Pronunciation is important. If no one understands what a speaker says, it doesn’t matter how many words or tenses he knows – he can’t communicate. Rarely, though, are students totally incomprehensible; it is usually a matter of fine-tuning certain sounds or just drawing students’ attention to typical problem areas.
Two pronunciation activities I’ve used:
Pronunciation bingo: elicit and then model the correct pronunciation of some set of words – for this activity it should be word pairs (or minimal pairs) that sound similar, for example sheep/ship, teen/tin. Students then draw their own grids and randomly place one word in each box. You read out a selection of words and when someone has a row all marked off, they of course call out “bingo”. They then have to tell you which words they marked off – check not only for correct pronunciation but also for whether they got the right word (when you said “sheep’, that’s what they marked off, not “ship”).

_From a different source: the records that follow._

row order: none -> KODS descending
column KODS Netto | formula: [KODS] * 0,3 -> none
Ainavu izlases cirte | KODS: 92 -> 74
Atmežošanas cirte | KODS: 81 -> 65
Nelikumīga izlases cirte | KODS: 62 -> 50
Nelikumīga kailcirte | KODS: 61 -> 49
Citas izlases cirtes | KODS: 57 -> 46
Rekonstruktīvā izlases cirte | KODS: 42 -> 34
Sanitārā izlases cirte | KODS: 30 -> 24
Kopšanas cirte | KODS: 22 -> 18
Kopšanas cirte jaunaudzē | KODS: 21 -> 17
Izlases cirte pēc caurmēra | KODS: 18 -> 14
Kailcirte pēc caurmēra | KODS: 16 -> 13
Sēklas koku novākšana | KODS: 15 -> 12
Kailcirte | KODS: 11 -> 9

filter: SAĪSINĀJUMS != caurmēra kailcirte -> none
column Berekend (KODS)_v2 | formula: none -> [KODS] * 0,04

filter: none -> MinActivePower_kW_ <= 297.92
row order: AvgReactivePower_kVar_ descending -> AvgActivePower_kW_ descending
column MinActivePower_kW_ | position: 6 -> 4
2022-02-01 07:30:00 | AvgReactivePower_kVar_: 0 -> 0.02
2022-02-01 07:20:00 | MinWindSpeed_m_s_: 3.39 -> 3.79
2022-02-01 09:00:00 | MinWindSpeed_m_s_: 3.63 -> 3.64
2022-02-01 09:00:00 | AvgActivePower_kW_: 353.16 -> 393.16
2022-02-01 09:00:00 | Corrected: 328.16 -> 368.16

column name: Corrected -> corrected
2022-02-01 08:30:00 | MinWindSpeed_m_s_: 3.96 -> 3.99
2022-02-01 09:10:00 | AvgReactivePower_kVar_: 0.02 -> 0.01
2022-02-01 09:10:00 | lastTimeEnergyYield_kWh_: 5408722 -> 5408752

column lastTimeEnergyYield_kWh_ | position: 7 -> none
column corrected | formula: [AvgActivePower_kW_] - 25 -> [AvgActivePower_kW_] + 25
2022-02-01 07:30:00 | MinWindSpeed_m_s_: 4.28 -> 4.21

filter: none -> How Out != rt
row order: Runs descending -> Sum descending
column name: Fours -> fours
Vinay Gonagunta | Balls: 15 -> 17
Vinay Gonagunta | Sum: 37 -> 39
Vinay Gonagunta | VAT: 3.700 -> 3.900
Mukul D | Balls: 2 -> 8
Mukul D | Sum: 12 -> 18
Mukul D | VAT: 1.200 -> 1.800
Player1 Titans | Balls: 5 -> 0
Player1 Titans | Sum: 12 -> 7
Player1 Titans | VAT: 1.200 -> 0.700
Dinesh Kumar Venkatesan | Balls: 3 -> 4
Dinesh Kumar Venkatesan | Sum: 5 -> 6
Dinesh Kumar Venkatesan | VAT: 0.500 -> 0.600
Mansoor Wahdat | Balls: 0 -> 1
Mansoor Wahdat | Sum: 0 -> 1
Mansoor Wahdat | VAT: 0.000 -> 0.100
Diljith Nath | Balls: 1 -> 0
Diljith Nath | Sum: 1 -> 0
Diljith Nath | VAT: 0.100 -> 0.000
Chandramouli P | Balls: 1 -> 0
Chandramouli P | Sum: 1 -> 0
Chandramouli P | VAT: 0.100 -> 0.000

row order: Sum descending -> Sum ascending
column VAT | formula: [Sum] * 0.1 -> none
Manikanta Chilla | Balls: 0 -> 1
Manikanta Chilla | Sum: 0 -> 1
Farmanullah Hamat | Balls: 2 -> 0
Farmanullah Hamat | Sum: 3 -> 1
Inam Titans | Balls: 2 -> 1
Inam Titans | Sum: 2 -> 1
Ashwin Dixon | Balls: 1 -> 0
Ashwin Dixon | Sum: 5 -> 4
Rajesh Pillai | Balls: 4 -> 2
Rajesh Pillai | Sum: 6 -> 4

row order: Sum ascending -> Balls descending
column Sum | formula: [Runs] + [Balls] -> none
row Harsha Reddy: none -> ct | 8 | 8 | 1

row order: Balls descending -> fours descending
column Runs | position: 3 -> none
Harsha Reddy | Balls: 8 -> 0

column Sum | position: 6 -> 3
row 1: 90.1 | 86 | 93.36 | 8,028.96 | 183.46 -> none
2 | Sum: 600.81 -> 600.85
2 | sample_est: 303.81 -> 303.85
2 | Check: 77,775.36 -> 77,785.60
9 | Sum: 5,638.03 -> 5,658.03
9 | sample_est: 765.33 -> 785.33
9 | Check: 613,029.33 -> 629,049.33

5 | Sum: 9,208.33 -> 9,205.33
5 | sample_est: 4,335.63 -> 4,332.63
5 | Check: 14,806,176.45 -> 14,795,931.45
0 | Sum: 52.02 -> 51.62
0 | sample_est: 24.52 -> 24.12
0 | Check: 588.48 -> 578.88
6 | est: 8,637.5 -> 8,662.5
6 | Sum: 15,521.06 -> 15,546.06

This works best if you only read out one of a pair of words (don’t say both “sheep” and “ship” because then you won’t know if the student understood you correctly). For a hodgepodge of commonly mispronounced words (development, vegetable, etc.) you can make a grid on the whiteboard and students work in teams – they choose a box and if a team member correctly pronounces the word, they get the box.
Tongue twisters: see this description of a few activities. While students may not get all the sounds correctly, especially if they are whispering or competing for time, this gives them the opportunity to practice and it does draw their attention to it.